▶ WORK TO COMPLETE:
Determine how many lines in the entries below include "head". The reply should be that number and nothing else.

-- LISTED ENTRIES follows --

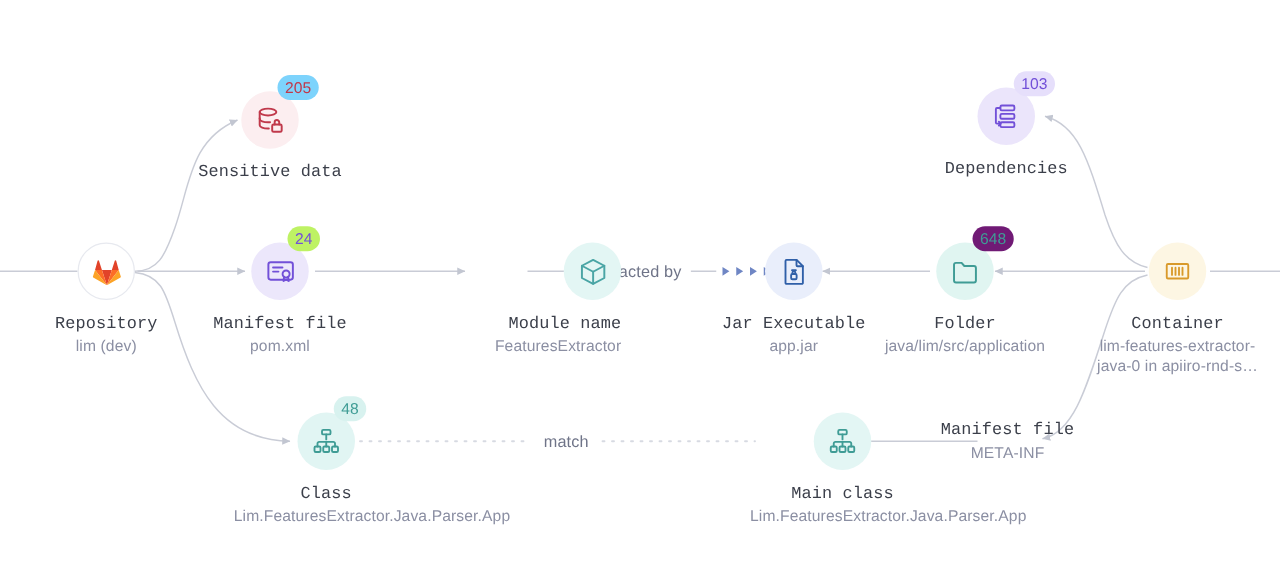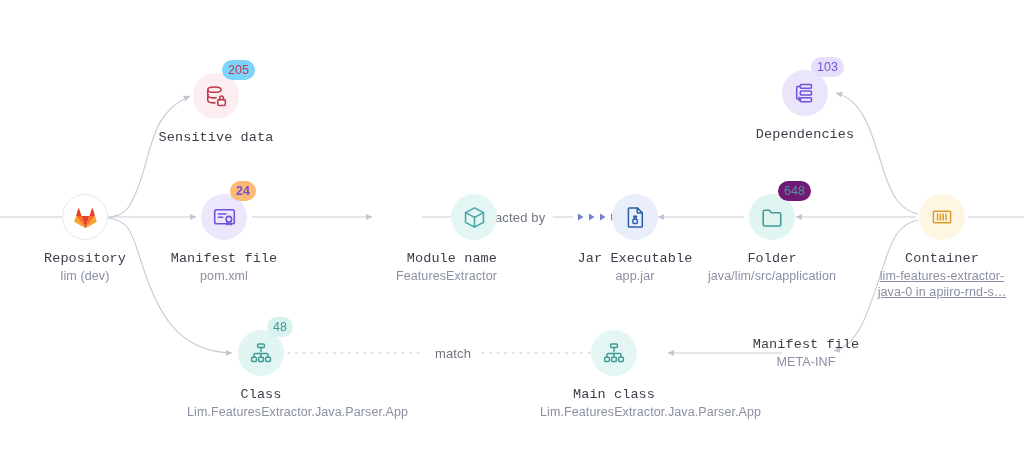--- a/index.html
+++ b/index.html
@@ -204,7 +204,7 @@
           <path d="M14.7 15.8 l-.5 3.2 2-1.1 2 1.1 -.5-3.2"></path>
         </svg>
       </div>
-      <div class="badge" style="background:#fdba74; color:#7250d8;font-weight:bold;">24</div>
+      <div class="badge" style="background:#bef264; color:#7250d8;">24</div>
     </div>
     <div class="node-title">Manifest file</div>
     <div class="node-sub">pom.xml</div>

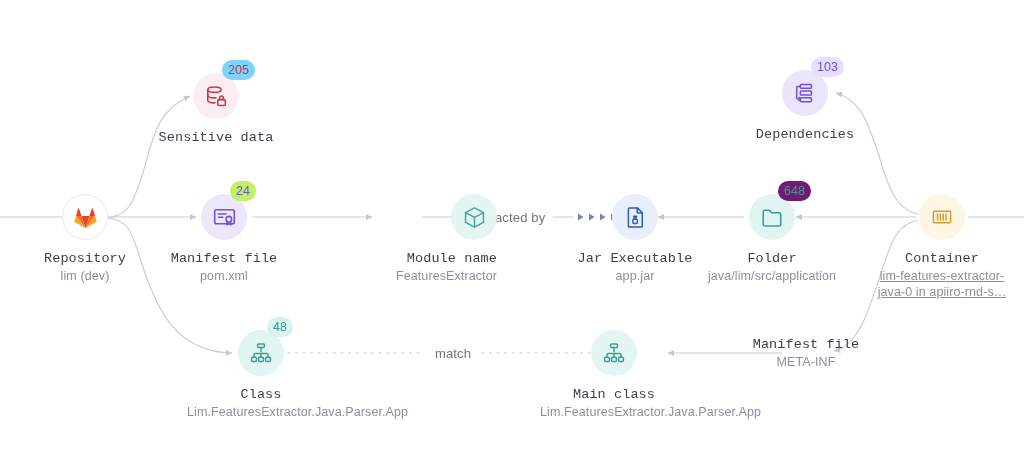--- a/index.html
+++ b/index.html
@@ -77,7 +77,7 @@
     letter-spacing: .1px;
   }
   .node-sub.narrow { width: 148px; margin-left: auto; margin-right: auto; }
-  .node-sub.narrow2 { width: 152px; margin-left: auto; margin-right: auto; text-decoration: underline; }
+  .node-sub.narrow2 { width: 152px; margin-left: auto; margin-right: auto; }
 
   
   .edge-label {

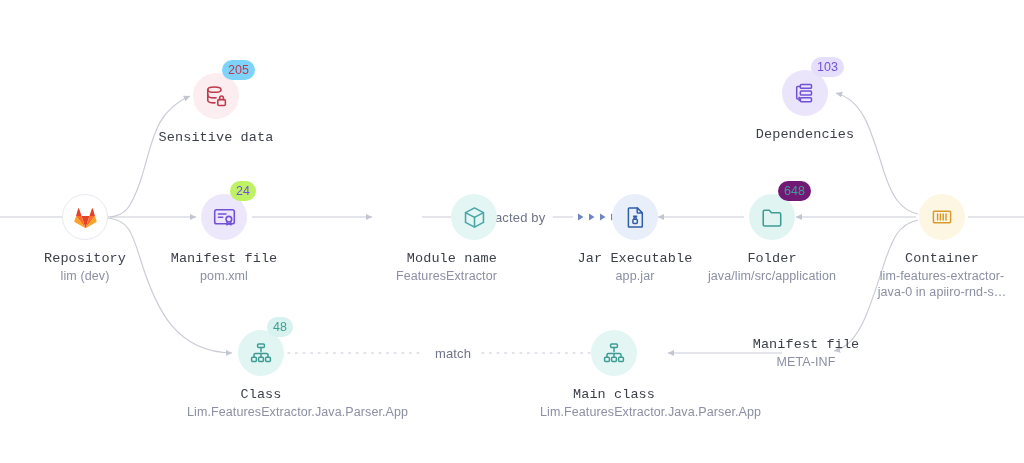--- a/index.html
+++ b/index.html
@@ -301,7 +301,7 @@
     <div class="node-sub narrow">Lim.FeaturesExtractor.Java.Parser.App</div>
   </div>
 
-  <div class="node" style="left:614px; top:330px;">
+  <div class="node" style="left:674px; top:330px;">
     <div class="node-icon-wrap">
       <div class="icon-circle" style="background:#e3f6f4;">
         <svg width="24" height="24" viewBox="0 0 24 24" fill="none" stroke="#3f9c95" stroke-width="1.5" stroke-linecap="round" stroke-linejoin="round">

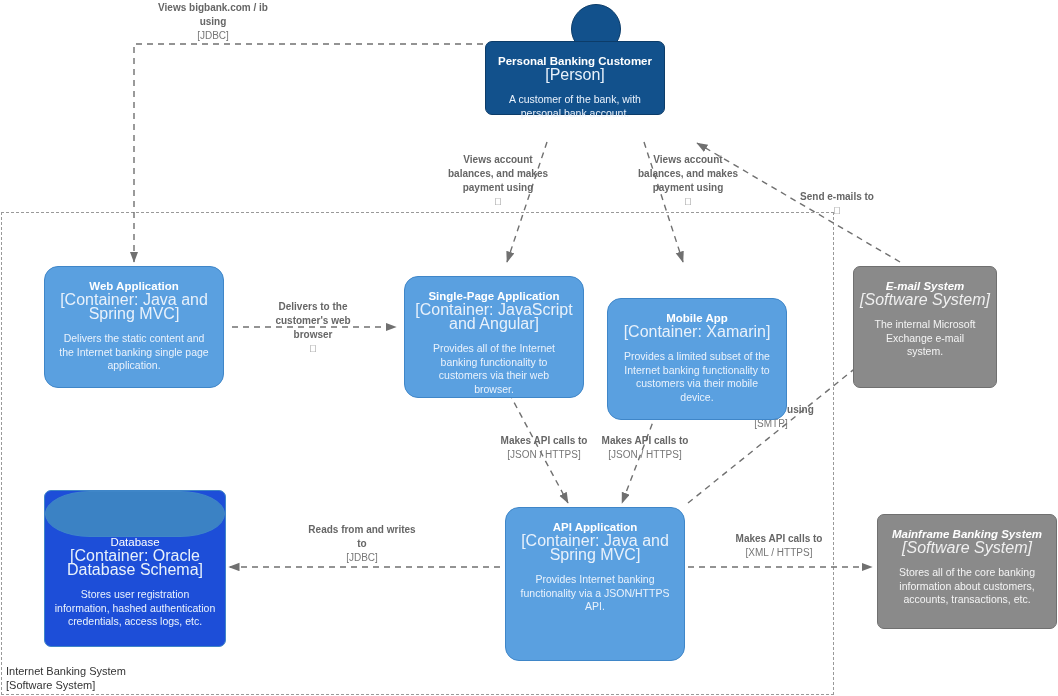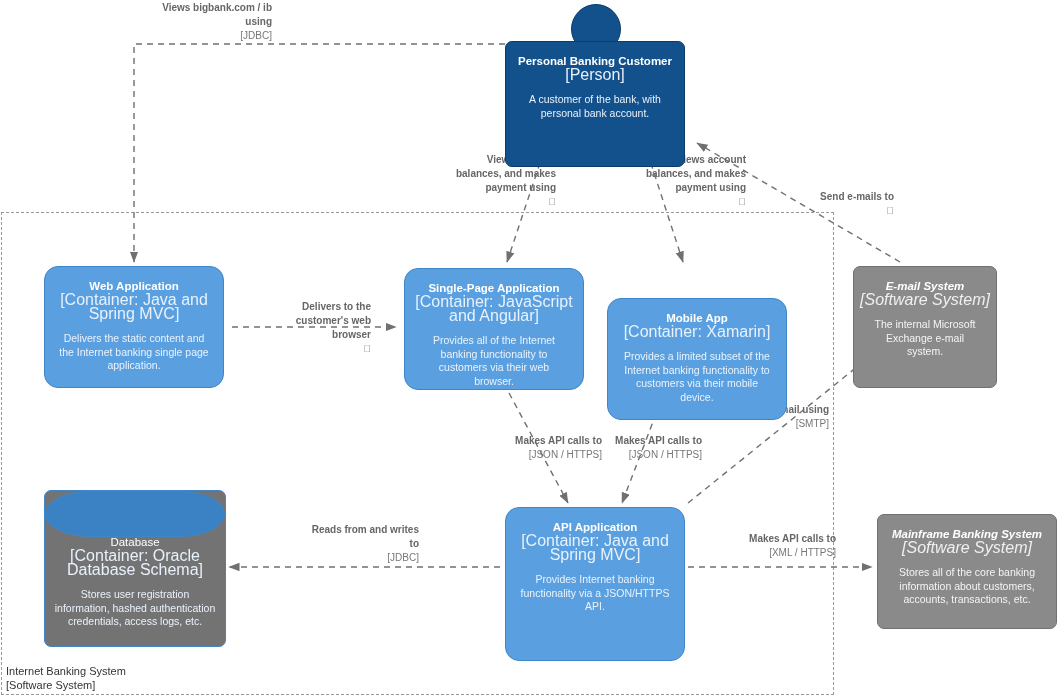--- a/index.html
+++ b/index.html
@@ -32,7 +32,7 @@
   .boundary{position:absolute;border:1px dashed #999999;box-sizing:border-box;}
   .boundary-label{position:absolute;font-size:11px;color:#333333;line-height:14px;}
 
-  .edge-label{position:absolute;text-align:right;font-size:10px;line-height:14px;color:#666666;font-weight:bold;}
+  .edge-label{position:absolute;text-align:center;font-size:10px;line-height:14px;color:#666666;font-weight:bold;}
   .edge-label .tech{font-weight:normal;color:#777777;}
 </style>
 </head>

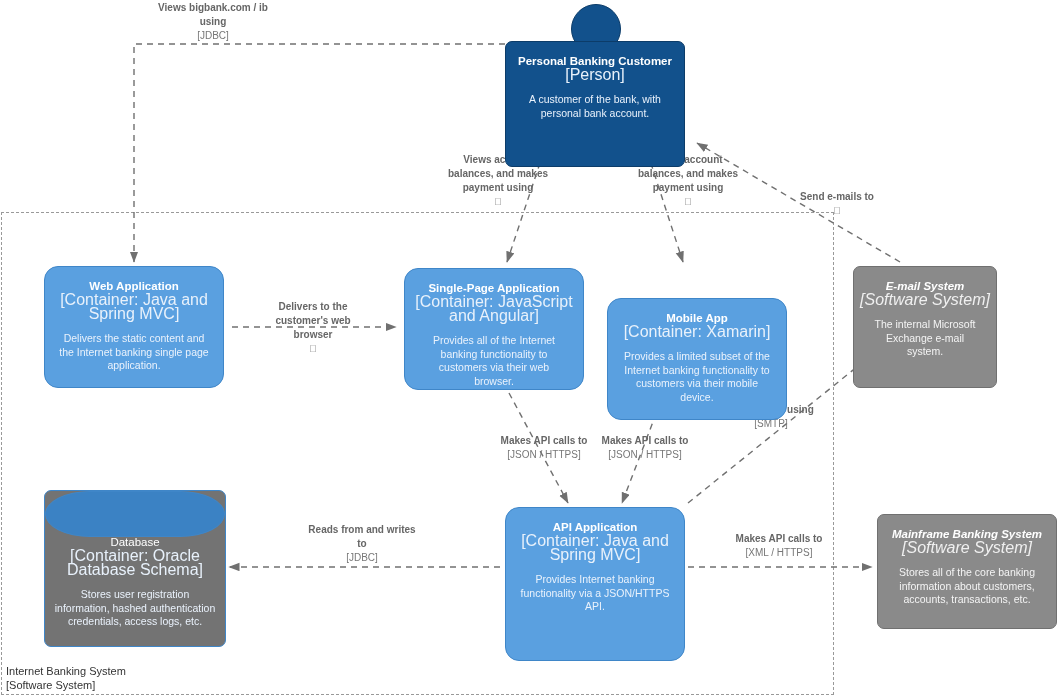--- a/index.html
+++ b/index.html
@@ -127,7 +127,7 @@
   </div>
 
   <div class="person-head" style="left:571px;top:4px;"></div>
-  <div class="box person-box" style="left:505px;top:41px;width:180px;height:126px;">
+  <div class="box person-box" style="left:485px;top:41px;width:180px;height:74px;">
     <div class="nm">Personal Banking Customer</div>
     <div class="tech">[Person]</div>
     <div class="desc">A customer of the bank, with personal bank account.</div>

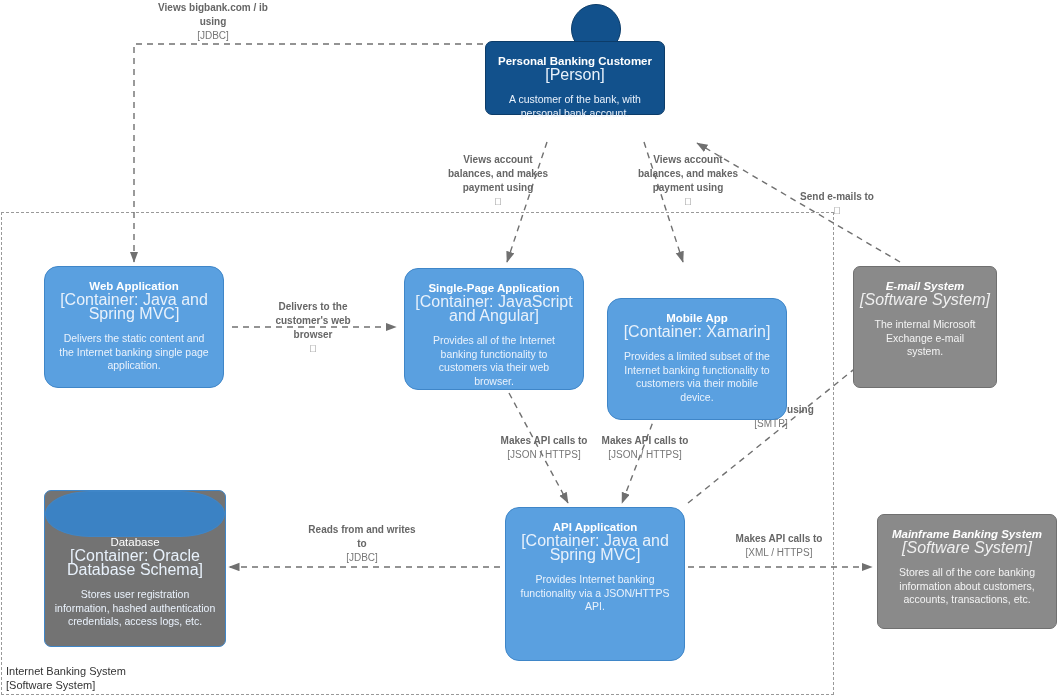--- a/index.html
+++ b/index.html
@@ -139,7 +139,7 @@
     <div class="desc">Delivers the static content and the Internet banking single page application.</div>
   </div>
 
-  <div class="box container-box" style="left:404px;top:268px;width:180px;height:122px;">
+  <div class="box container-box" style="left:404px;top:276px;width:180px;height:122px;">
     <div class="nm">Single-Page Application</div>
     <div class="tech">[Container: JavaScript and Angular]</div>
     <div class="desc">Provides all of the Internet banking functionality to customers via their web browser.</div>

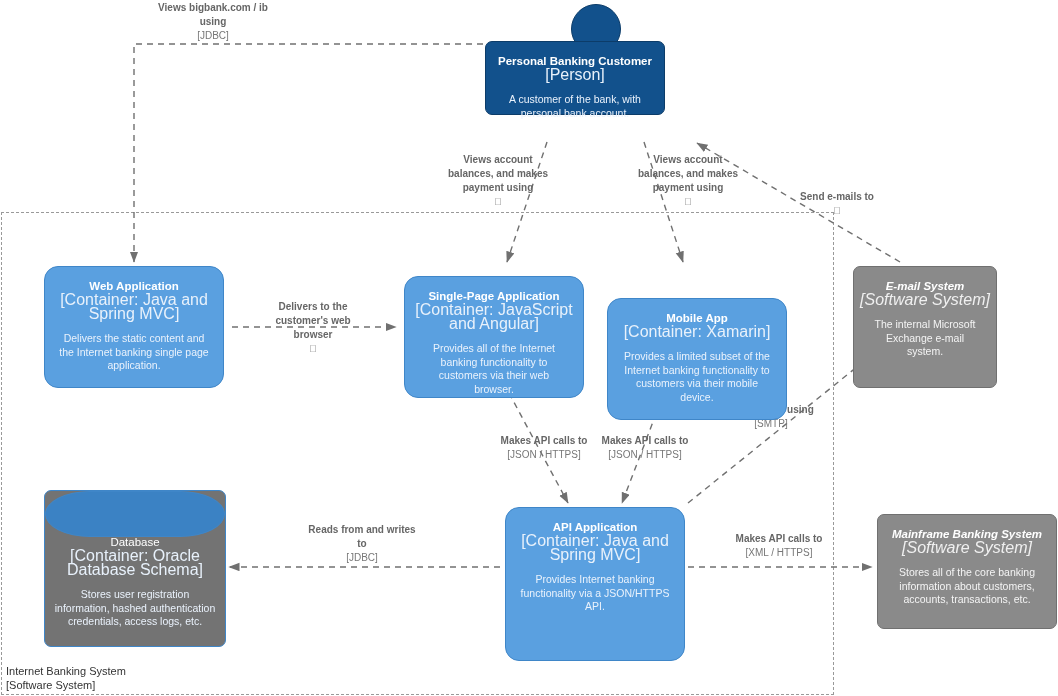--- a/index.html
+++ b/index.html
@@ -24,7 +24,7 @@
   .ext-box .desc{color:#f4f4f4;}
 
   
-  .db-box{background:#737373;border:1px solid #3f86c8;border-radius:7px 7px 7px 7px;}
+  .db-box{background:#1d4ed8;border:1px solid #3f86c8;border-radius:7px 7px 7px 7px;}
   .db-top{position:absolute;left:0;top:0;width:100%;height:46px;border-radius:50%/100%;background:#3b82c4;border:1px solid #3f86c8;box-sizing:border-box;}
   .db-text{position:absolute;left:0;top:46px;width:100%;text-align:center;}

-- LISTED ENTRIES concluded --

▶ EXPECTED OUTPUT:
2